元不動産屋による不動産と不動産テックについてのお話

元不動産が考える不動産についての話を書いている。前職の記事もありますが気にしないスタイル

消費税増税論議

しつこいようですが、不動産売買における消費税はバカになりません。

不動産業界的にも
増税はいいとしても住宅関係は人の住まいに関わる生活の根幹だし、堪忍してやー」
ということを常々言ってきてましたが、結局一律増税になりそうです。

政府税制調査会が「一律だー!」と決定したみたいですけど、どう考えても
「官僚機構による『部門別個別税率だと処理がめんどくさいよねー』という気持ち」
が透けて見えます…

妥結点として
1.年度末確定申告による消費税還付
2.住宅ローン減税を拡充し所得税還付
が同時に検討されているようですが、増税の本質的な不動産業の問題がわかってないようなので、ここで考えを述べておきます。

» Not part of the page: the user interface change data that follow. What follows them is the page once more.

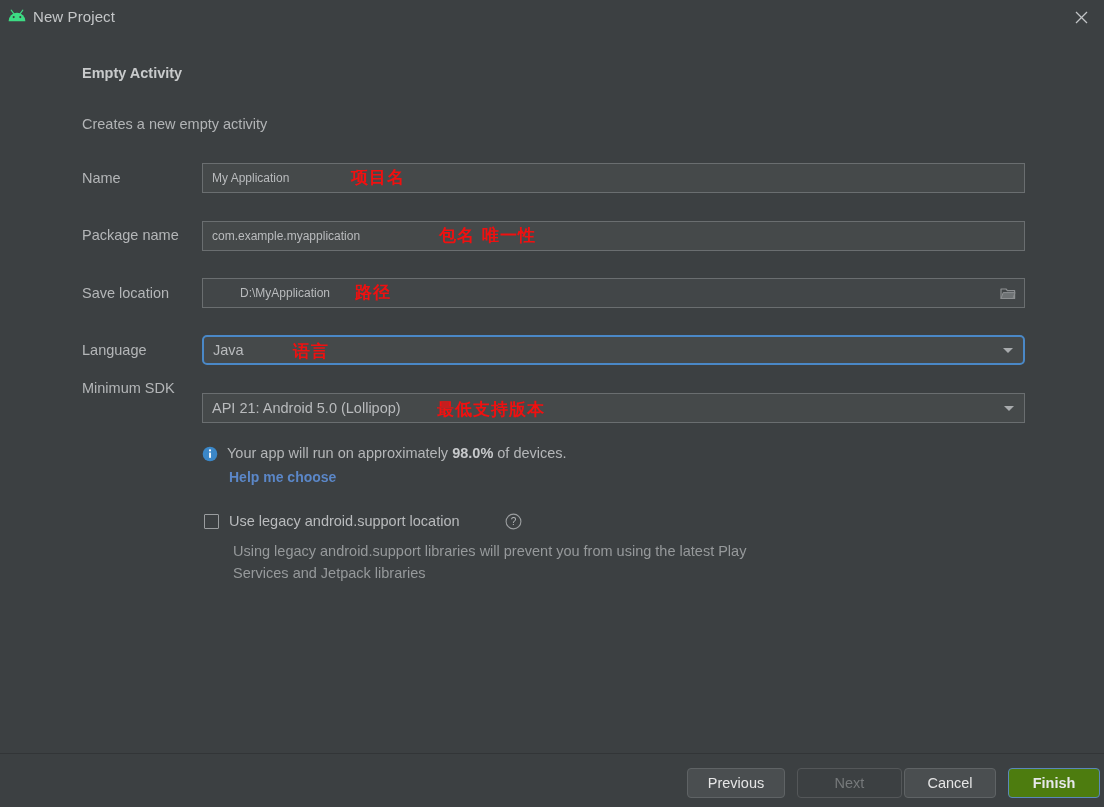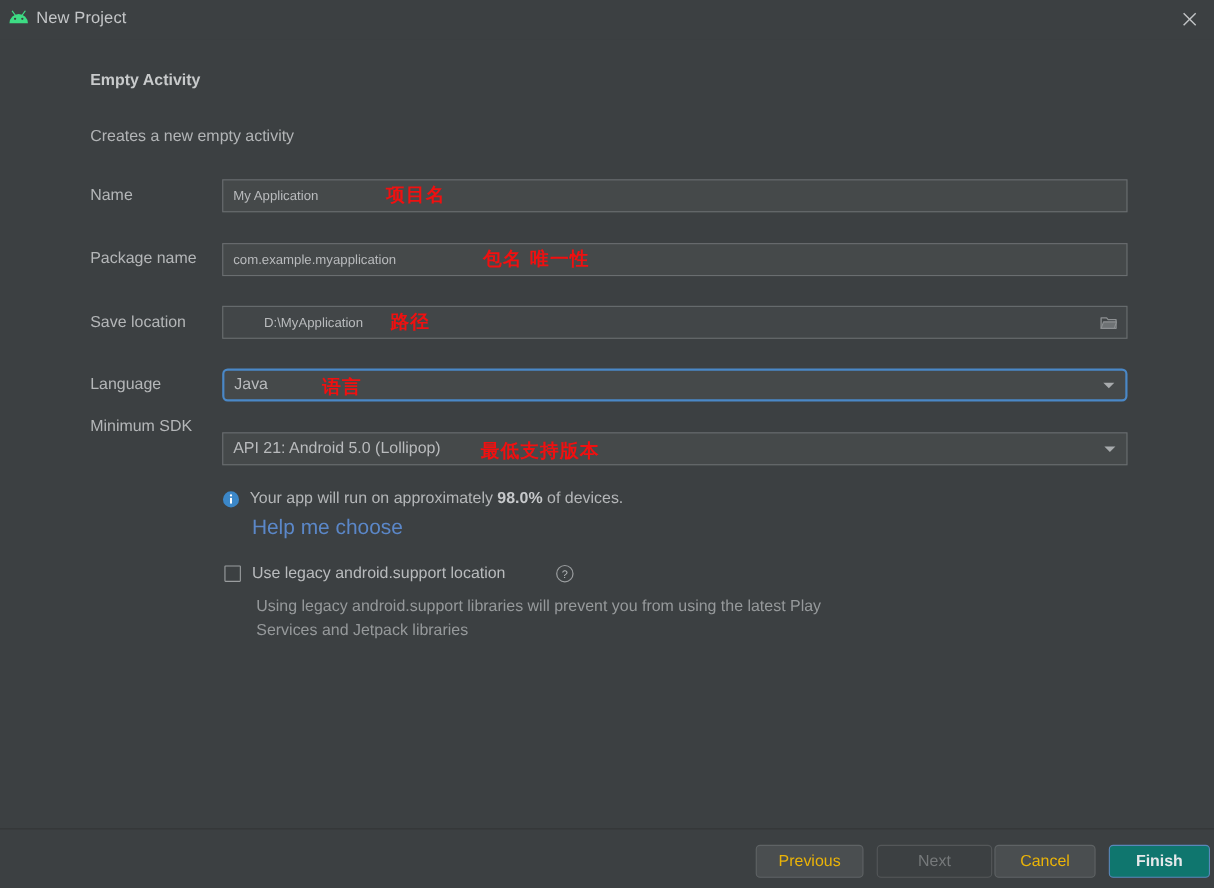"Help me choose" #help-link { font-size: 19px -> 14px; font-weight: none -> bold }
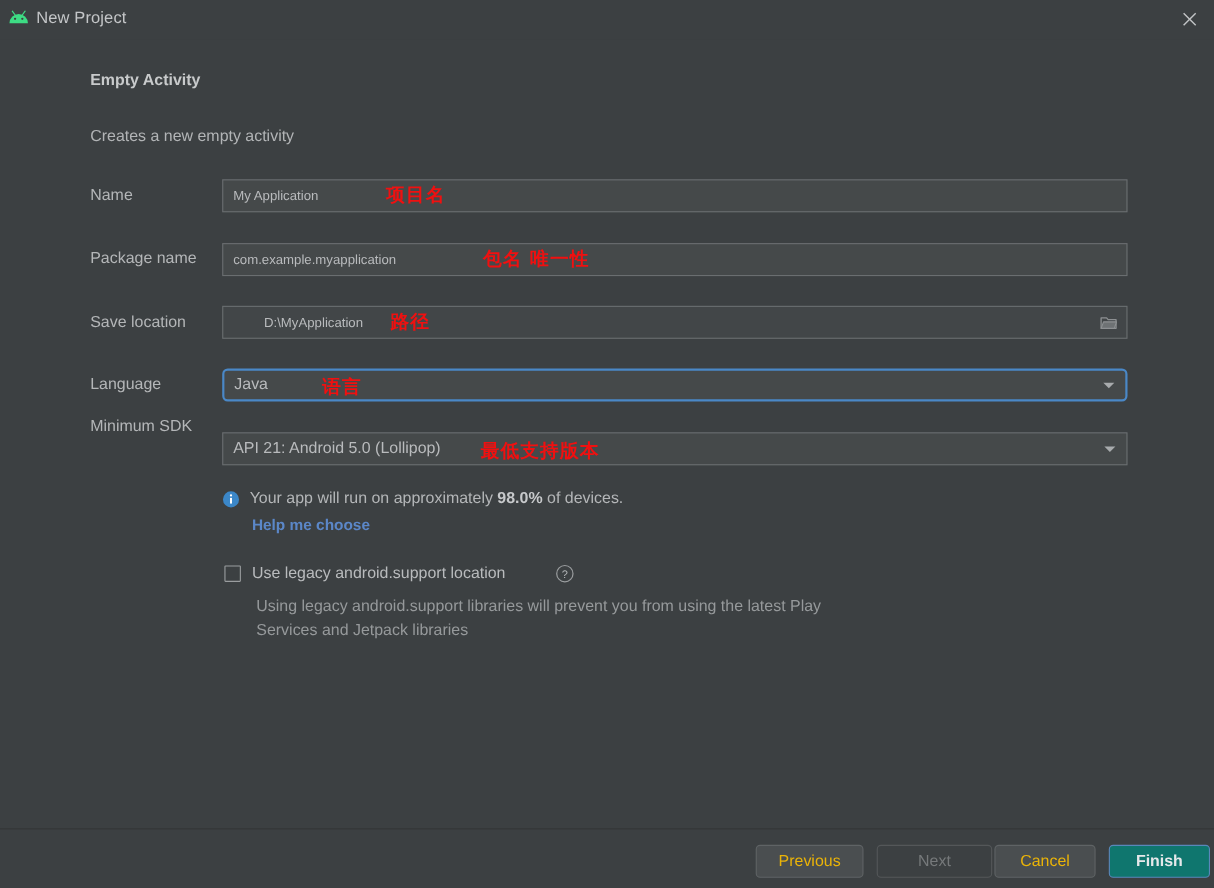"Previous" .btn { color: #eab308 -> #e5e5e5 }
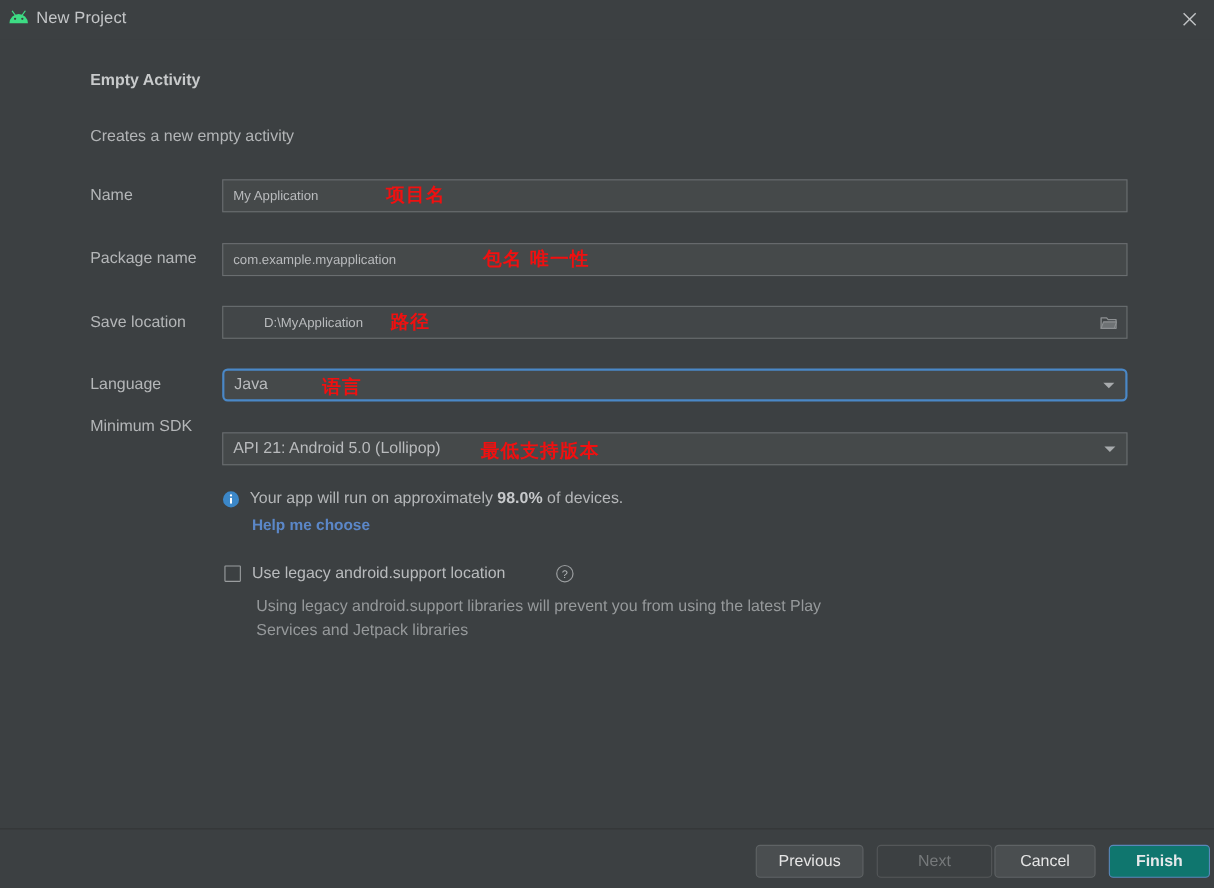"Finish" .btn.primary { background: #0f766e -> #4d7c0f }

まず、どちらの妥結点に関しても、不動産販売時に消費税が掛かるのは確定事項であり、それが不動産価格に反映することは明確です。
建築費全てに課税され、それが結果として建物価格に反映する以上、不動産価格の値上がりは充分起こりえる話です。

そうなるとどうなるか?
不動産市況は全て"相場"により決定されます。では、その相場の発点がどこになるかというと、それは新築建物の価格です。不動産は、経年により価格が下落する投資商品ですから、新築建物以上の値のものは、中古では基本的に生まれないこととなっています。そうすると、中古不動産価格は新築建物価格の上昇に伴い、同様に上昇する恐れがあります。

つまり相場全体が高くなる傾向を示しています。

このデフレ基調の中不動産市況のみがインフレ傾向になった場合、給与もデフレ傾向ですから手が届かない人が出て来るんですね。
いや、その手が出ない層はまだいいんですが、不動産が普通に買える層の買いたい物件クオリティが若干下がりミスマッチが起こります。

これがかなり問題です。
昭和から平成のはじめまでは、物件価格を下げて購入することは普通にあったことですが、今2011年は、もうそういうことはありません。希望の物件が無ければ「買わない」が普通に成立する時代です。

不動産は人生におけるプライオリティの下位にどんどん進んでいるんです。
そうすると、一番不動産業を推進する顧客層たる中階級層の不動産離れが起きて、高所得者層と低所得者層の二者市場での不動産売買が行われ、横浜で言うと3000万円台中盤から4000万円台中盤の戸建てやファミリー向けマンション層のバリューゾーンが全て落ち込んでしまします。

この層の下落が、つまり
1.結婚
2.出産
3.手狭
4.学区
これらの生活向上に伴う不動産購入層という、不動産購入理由のトップにいる人々の不動産流通が落ち込んでしまいます。
ここに不動産増税の大きな問題を抱えているんです。

これが単に消費の冷え込みだけならいいです。
でも、生存権、居住権といった基本的人権にまで絡んでくるような

「不動産は金持ちだけの道楽」

に成り果てたら、終わりです。DEAD ENDです。

その辺の2040年ぐらいまでの緩やかな市況変化まで考えてくれないかなー税制調査会は!